Today we welcome Dr Patricia Dark the Borough Archivist as our guest blogger on the road to SE16 taken by Millwall Football Club.

Keith ‘Rhino’ Stevens famous player and manager
I may as well come clean before I begin: I’m a Yank. And I’m not very big into sports – the only pro sport I make an effort to watch live is ice hockey (sorry, I mean hockey). So pretty much by default, I don’t understand football. And I mean all kinds of football; Simon Inglis’s ‘Played in London‘ (published by English Heritage 2014) comments that you can watch up to nine different types in the area around the capital: Association, Rugbies League and Union, Gaelic, American (or gridiron, the kind I call “football”), Australian rules, two forms played at Eton, and one form played at Harrow!
Football mad
That’s hard enough to suss out!

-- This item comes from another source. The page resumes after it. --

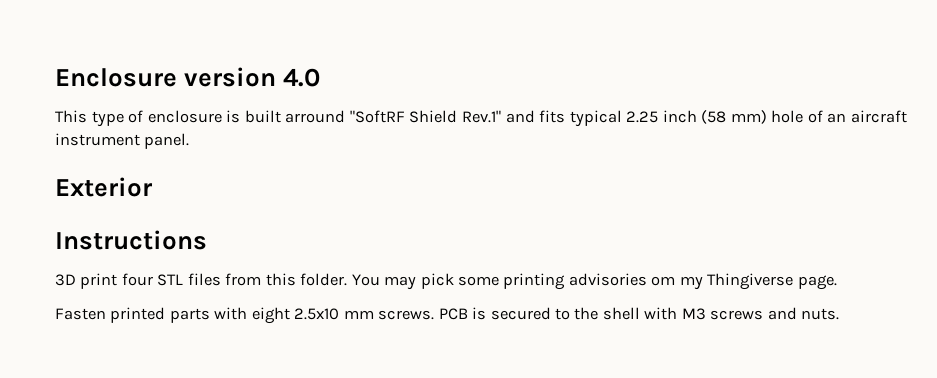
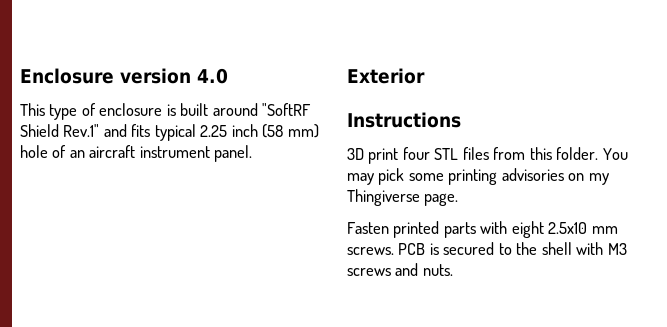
[285,110,346,123] arround -> [212,103,258,116] around
[651,276,676,286] om -> [568,173,585,181] on

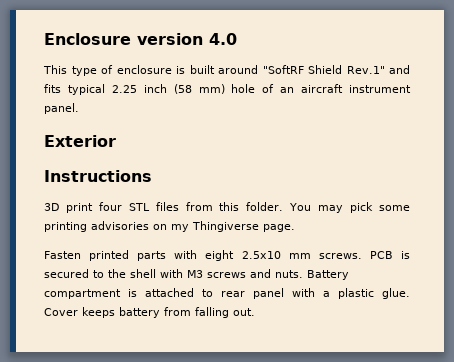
(453, 270) none -> [307,270,349,280] [44,288,410,299] [44,307,255,318] Battery compartment is attached to rear panel with a plastic glue. Cover keeps battery from falling out.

Trying to wrap my head around the place Millwall has in the life of SE16 sometimes feels almost impossible. A quick look at the Southwark News shows recent stories about the wedding of Millwall fans Chris Preete and Sue Keegan (25 Feb 2016) – where their registry office appearance preceded their on-field appearance during half-time at the Den against Peterborough United – and of course, the arrival into the world of little Bermondsey Millwall Den Bloomfield (19 Nov 2015). The former might happen in my hometown, but not the latter!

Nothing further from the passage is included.